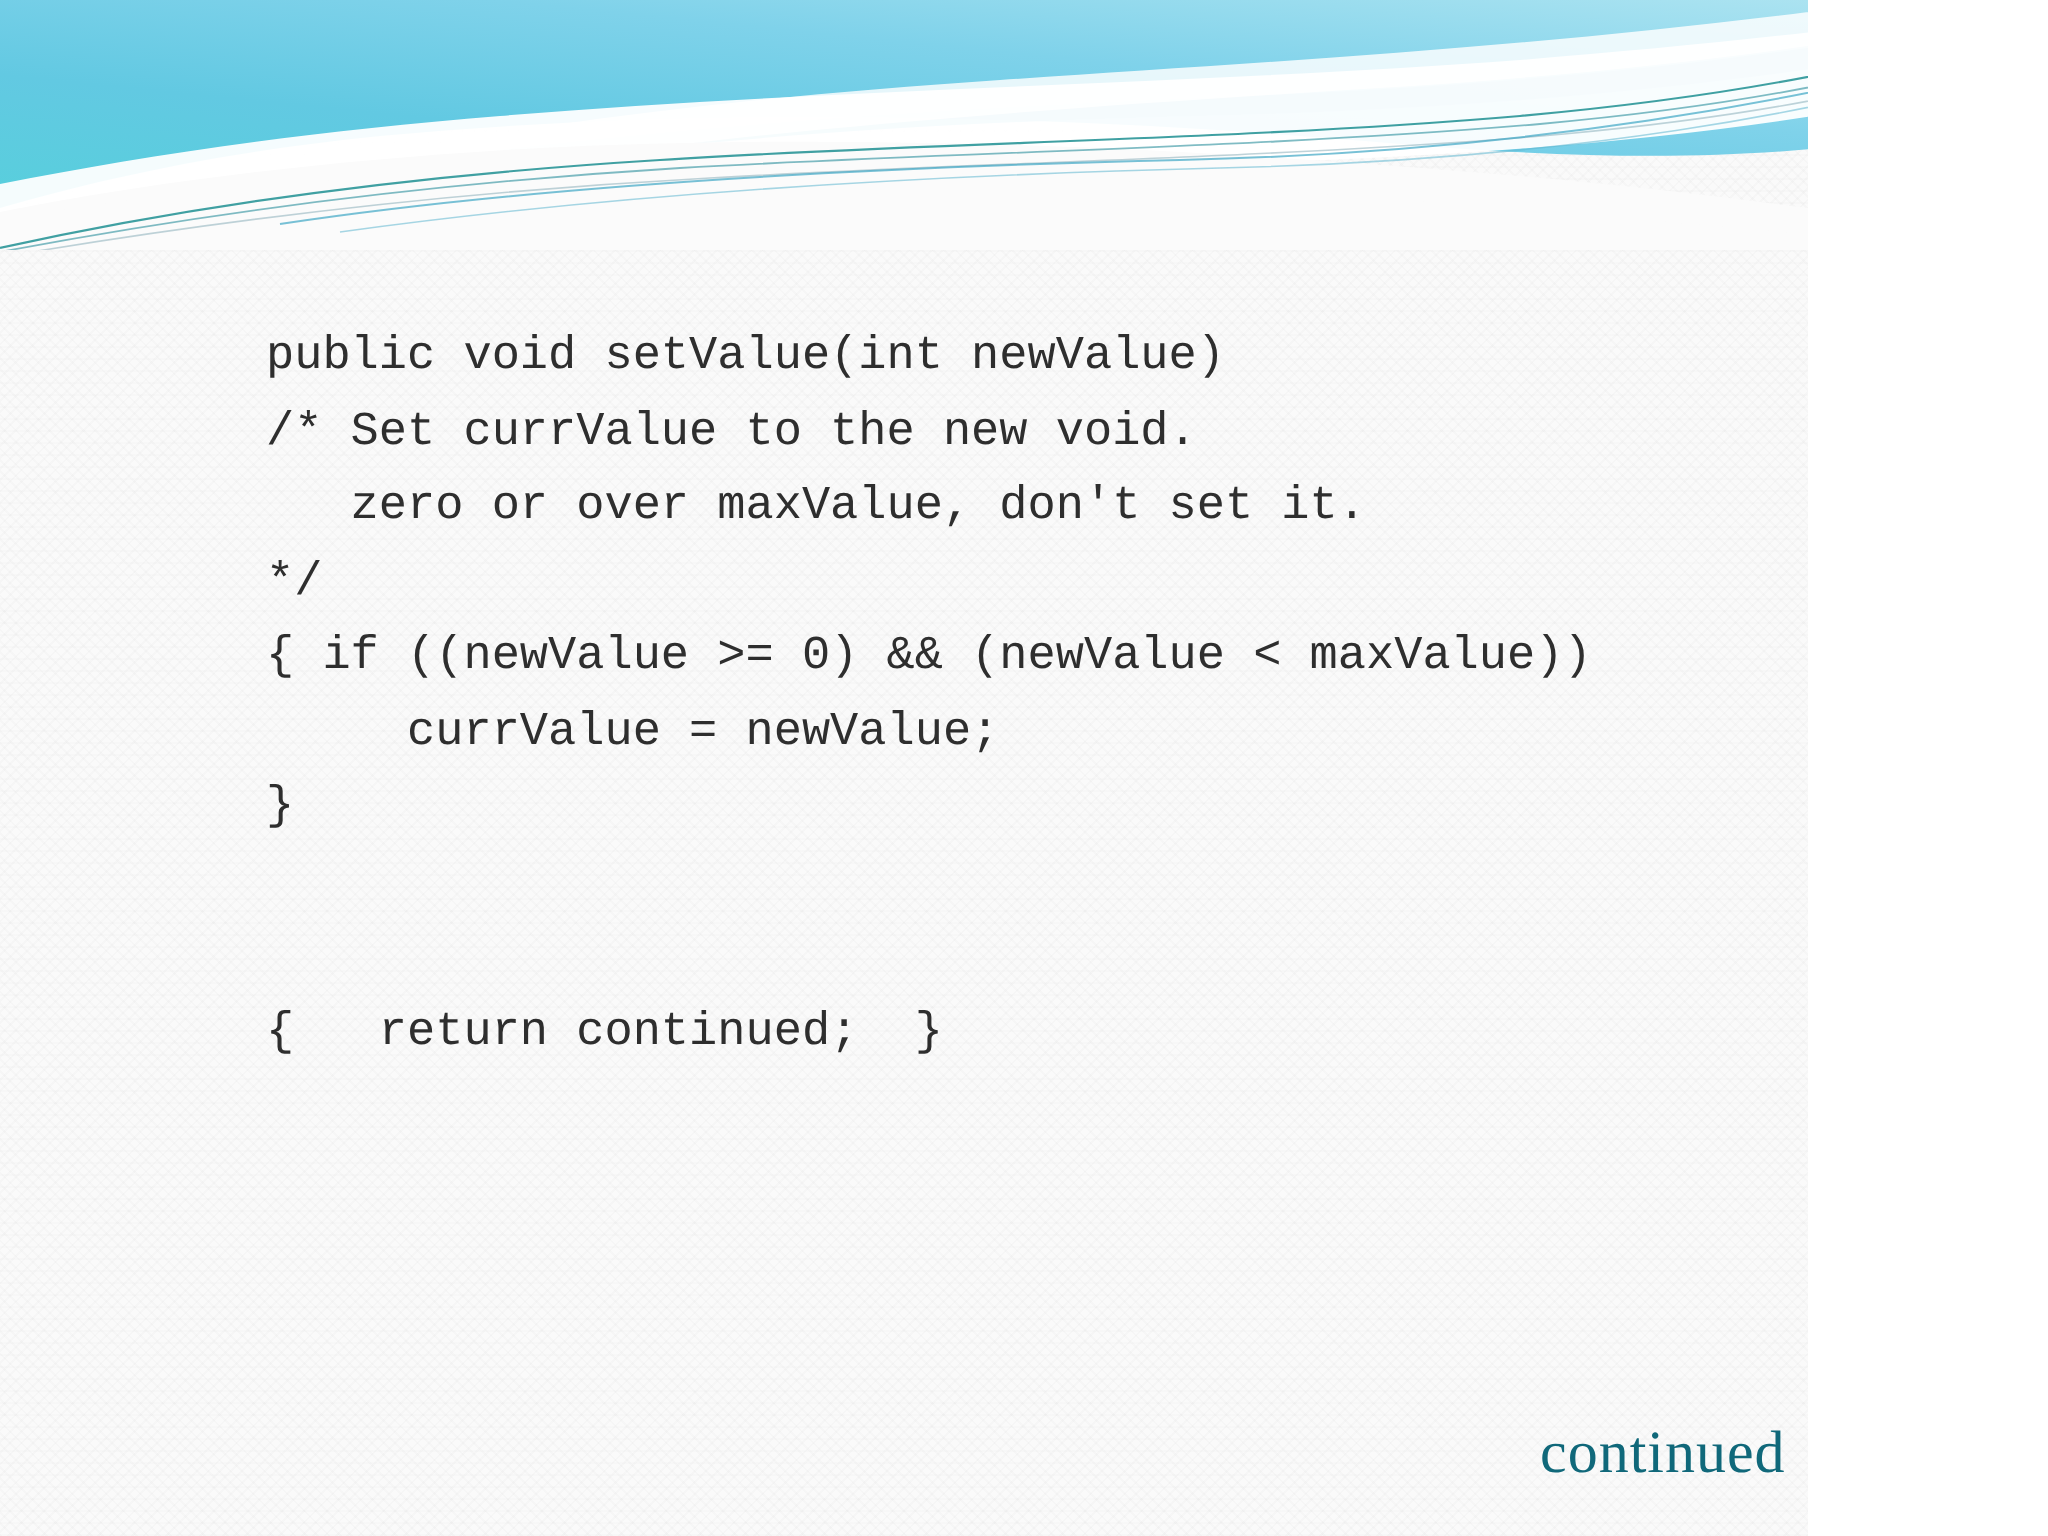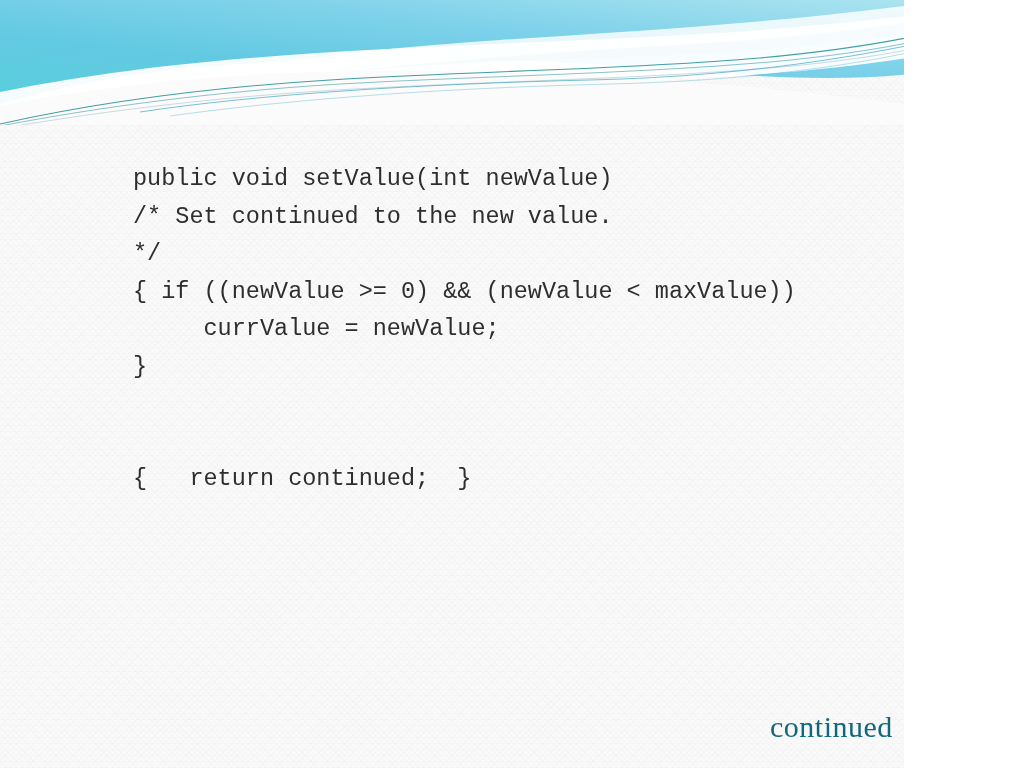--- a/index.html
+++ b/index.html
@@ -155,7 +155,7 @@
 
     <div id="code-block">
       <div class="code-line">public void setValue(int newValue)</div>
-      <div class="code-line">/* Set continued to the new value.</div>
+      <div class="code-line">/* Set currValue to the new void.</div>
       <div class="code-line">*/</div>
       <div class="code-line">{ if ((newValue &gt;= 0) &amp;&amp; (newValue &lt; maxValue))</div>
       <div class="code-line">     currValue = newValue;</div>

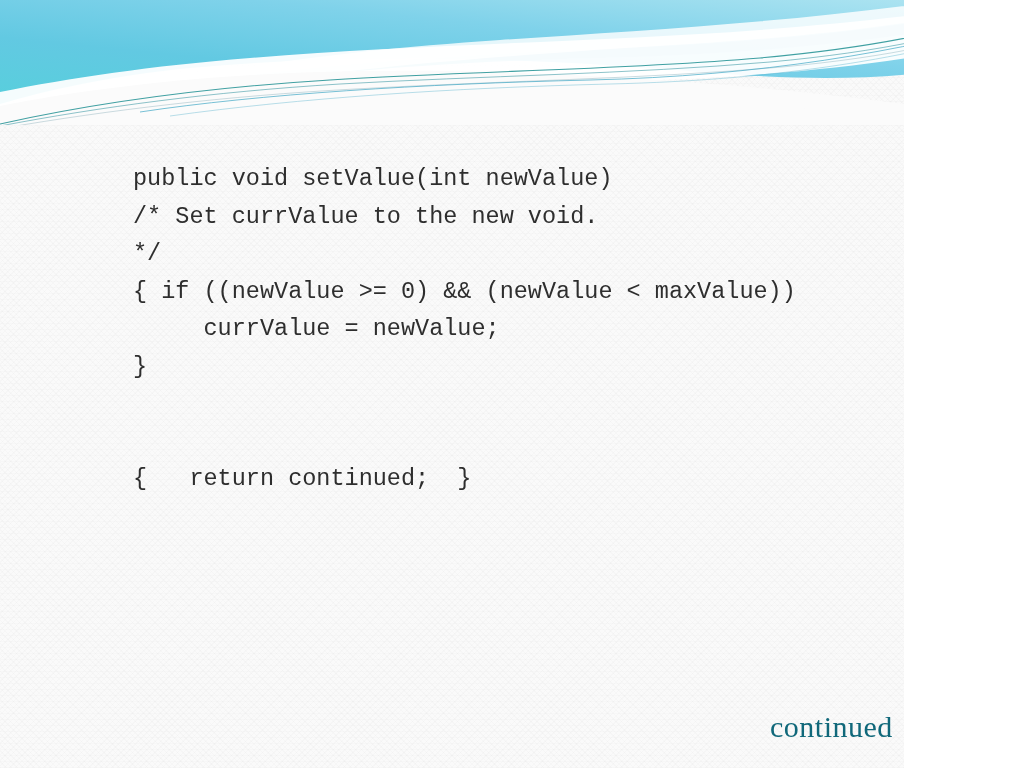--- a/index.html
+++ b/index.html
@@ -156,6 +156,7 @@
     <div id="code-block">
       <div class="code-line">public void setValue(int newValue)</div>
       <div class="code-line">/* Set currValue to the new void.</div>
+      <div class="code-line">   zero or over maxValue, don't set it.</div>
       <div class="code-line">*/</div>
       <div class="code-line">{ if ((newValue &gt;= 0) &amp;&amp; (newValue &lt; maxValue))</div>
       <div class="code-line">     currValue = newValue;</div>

(PROBLEM STATEMENT): Where a line of the entries contains the word "void", copy that line.

(FINAL ANSWER):
       <div class="code-line">public void setValue(int newValue)</div>
+      <div class="code-line">/* Set currValue to the new void.</div>
       <div class="code-line">public void setValue(int newValue)</div>
       <div class="code-line">/* Set currValue to the new void.</div>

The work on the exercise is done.